Where any of the powers allow for the use of reasonable force when exercised by a police constable, a designated person has the same entitlement to use reasonable force as a constable.
It is important to note that not all support staff will be designated for the purposes of the Police Reform Act 2002 and non-designated staff will not have the additional powers as outlined above.
Designated Police Stations
Section 30 of the Police and Criminal Evidence Act 1984 requires that a person who has been arrested must be taken to a police station as soon as practicable after arrest, unless the arrested person has been released prior to arrival at the police station. Section 30A of the 1984 Act allows a constable to release a person who is under arrest. However, not all police stations have charge rooms or facilities for dealing with prisoners, so the 1984 Act requires that prisoners who will be detained (or who are likely to be detained) for more than six hours must go to a ‘designated’ police station. A designated police station is one that has enough facilities for the purpose of detaining arrested people. Section 35 requires the chief officer of police to designate sufficient police stations to deal with prisoners. It is for the chief officer to decide which stations are to be designated stations and these details are then published. Police stations can be designated permanently or for any specified periods provided that they are not designated for part of a day.
Meaning of Police Detention
Paragraph 22 of sch. 4 to the Police Reform Act 2002 refers to the power to transfer persons into the custody of investigating officers, para. 34(1) relates to designated escort officers taking an arrested person to a police station and para. 35(3) deals with a designated escort officer transferring a detainee from one police station to another.
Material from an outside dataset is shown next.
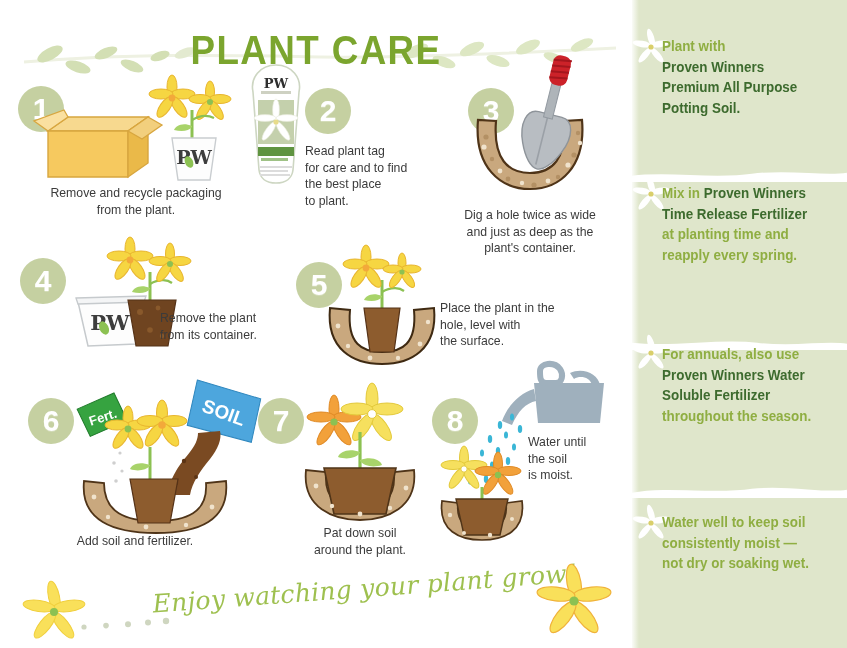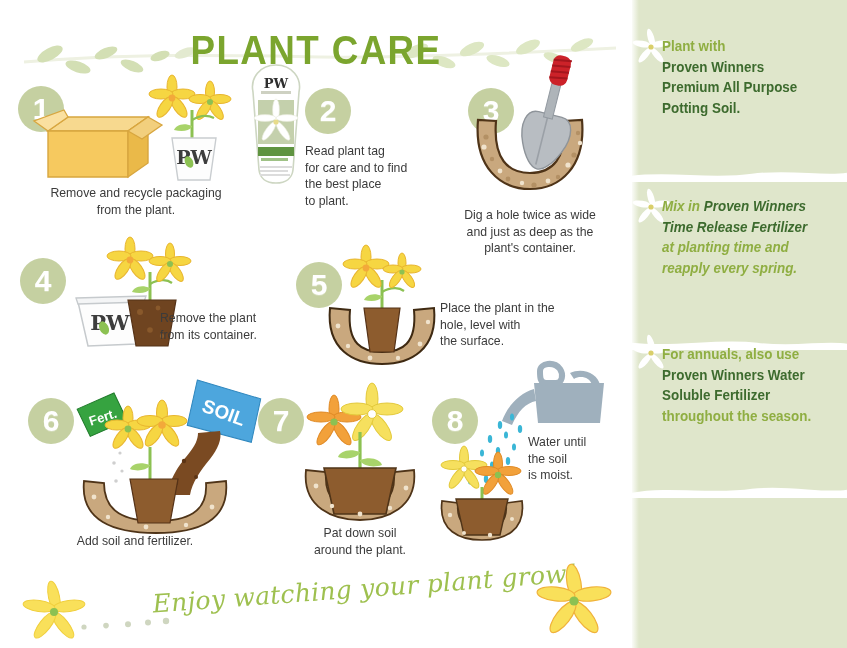"Mix in Proven Winners" div.tip { font-style: italic -> none; top: 196px -> 183px }
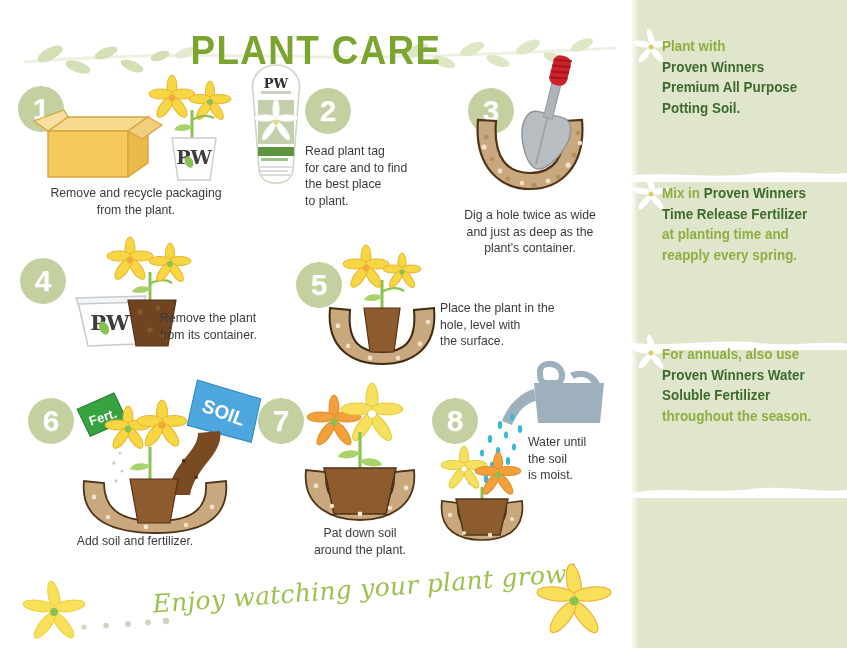"Water well to keep soil" div.tip { html: none -> <div> <svg> <g> <g> <ellipse></ellipse> <ellipse></ellipse> <ellipse></ellipse> <ellipse></ellipse> <ellipse></ellipse> </g> <circle></circle> </g> </svg> <div>Water well to keep soil consistently moist — not dry or soaking wet.</div> </div> }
Code C, para. 2.1A states that a person is at a police station when they are in the boundary of any building or enclosed yard which forms part of that police station. Therefore they are in police detention when they are within that boundary/yard.
Vulnerable Person as a Result of Mental Health Condition or Mental Disorder
A person may be vulnerable as a result of having a mental health condition or mental disorder. Similarly, simply because an individual does not have, or is not known to have, any such condition or disorder, does not mean that they are not vulnerable for the purposes of this Code. It is therefore important that the custody officer in the case of a detained person or the officer investigating the offence in the case of a person who has not been arrested or detained, as appropriate, considers on a case-by-case basis, whether any of the factors described in para. 1.13(d) might apply to the person in question. In doing so, the officer must take into account the particular circumstances of the individual and how the nature of the investigation might affect them and bear in mind that juveniles, by virtue of their age, will always require an appropriate adult.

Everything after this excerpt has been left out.